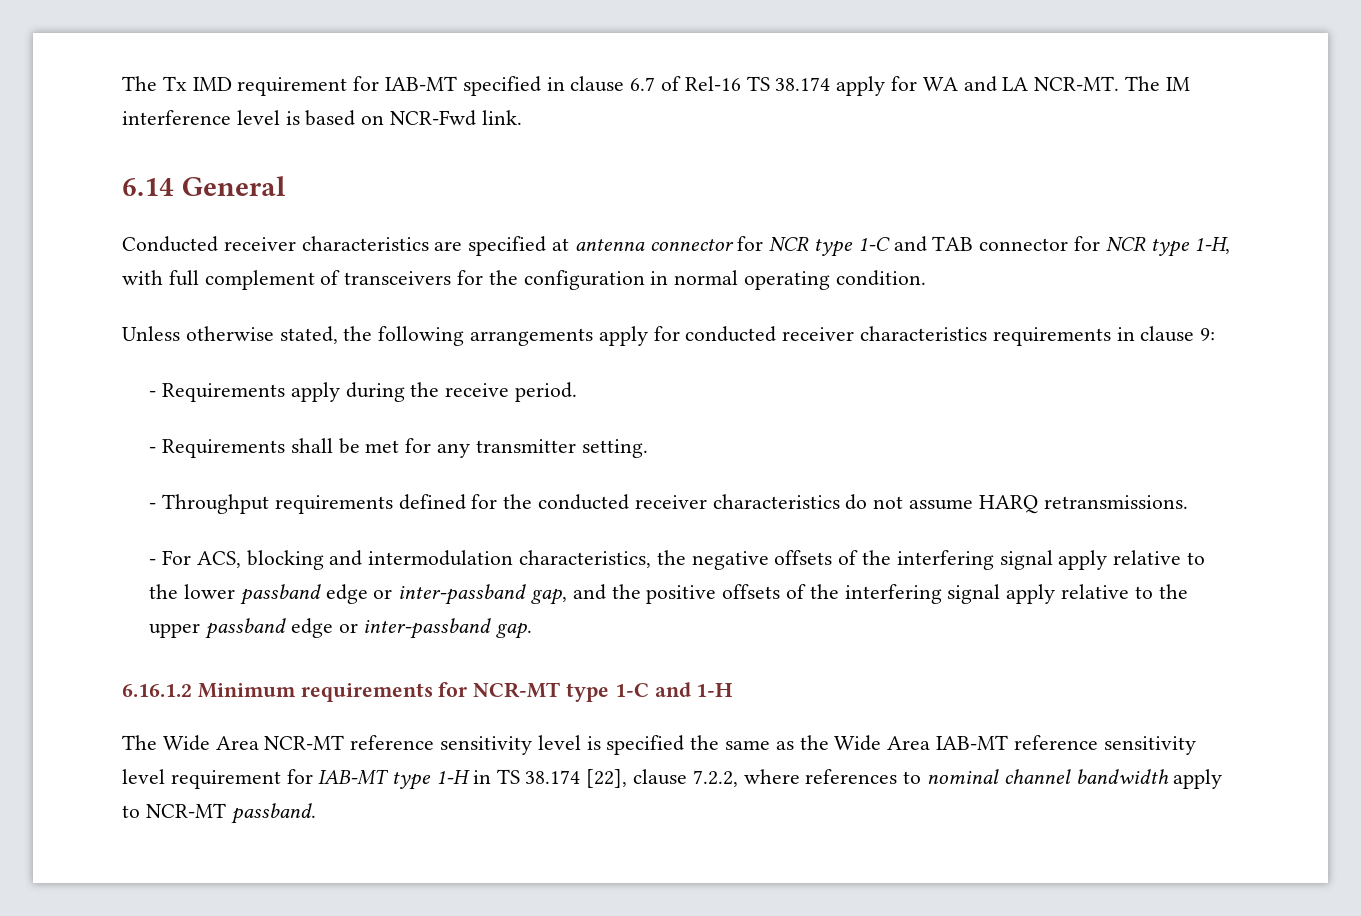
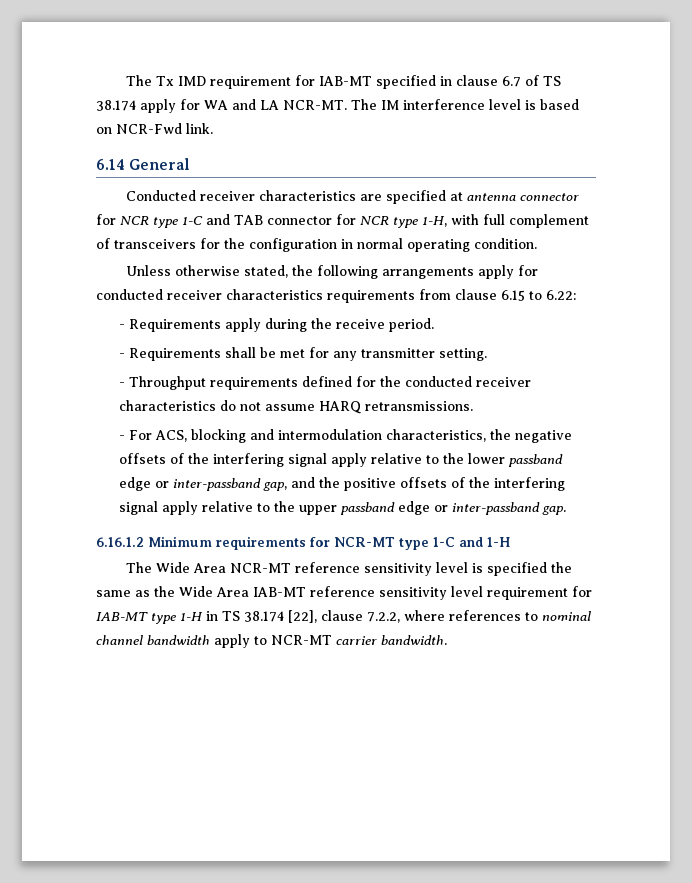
- The Tx IMD requirement for IAB-MT specified in clause 6.7 of Rel-16 TS 38.174 apply for WA and LA NCR-MT.
+ The Tx IMD requirement for IAB-MT specified in clause 6.7 of TS 38.174 apply for WA and LA NCR-MT.
- Unless otherwise stated, the following arrangements apply for conducted receiver characteristics requirements in clause 9:
+ Unless otherwise stated, the following arrangements apply for conducted receiver characteristics requirements from clause 6.15 to 6.22:
- The Wide Area NCR-MT reference sensitivity level is specified the same as the Wide Area IAB-MT reference sensitivity level requirement for IAB-MT type 1-H in TS 38.174 [22], clause 7.2.2, where references to nominal channel bandwidth apply to NCR-MT passband.
+ The Wide Area NCR-MT reference sensitivity level is specified the same as the Wide Area IAB-MT reference sensitivity level requirement for IAB-MT type 1-H in TS 38.174 [22], clause 7.2.2, where references to nominal channel bandwidth apply to NCR-MT carrier bandwidth.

━━━━━━━━━━

» **Try it**: The task calls for duplicating the data exactly, with no images kept.

» **Task output**:
- The Tx IMD requirement for IAB-MT specified in clause 6.7 of Rel-16 TS 38.174 apply for WA and LA NCR-MT.
+ The Tx IMD requirement for IAB-MT specified in clause 6.7 of TS 38.174 apply for WA and LA NCR-MT.
- Unless otherwise stated, the following arrangements apply for conducted receiver characteristics requirements in clause 9:
+ Unless otherwise stated, the following arrangements apply for conducted receiver characteristics requirements from clause 6.15 to 6.22:
- The Wide Area NCR-MT reference sensitivity level is specified the same as the Wide Area IAB-MT reference sensitivity level requirement for IAB-MT type 1-H in TS 38.174 [22], clause 7.2.2, where references to nominal channel bandwidth apply to NCR-MT passband.
+ The Wide Area NCR-MT reference sensitivity level is specified the same as the Wide Area IAB-MT reference sensitivity level requirement for IAB-MT type 1-H in TS 38.174 [22], clause 7.2.2, where references to nominal channel bandwidth apply to NCR-MT carrier bandwidth.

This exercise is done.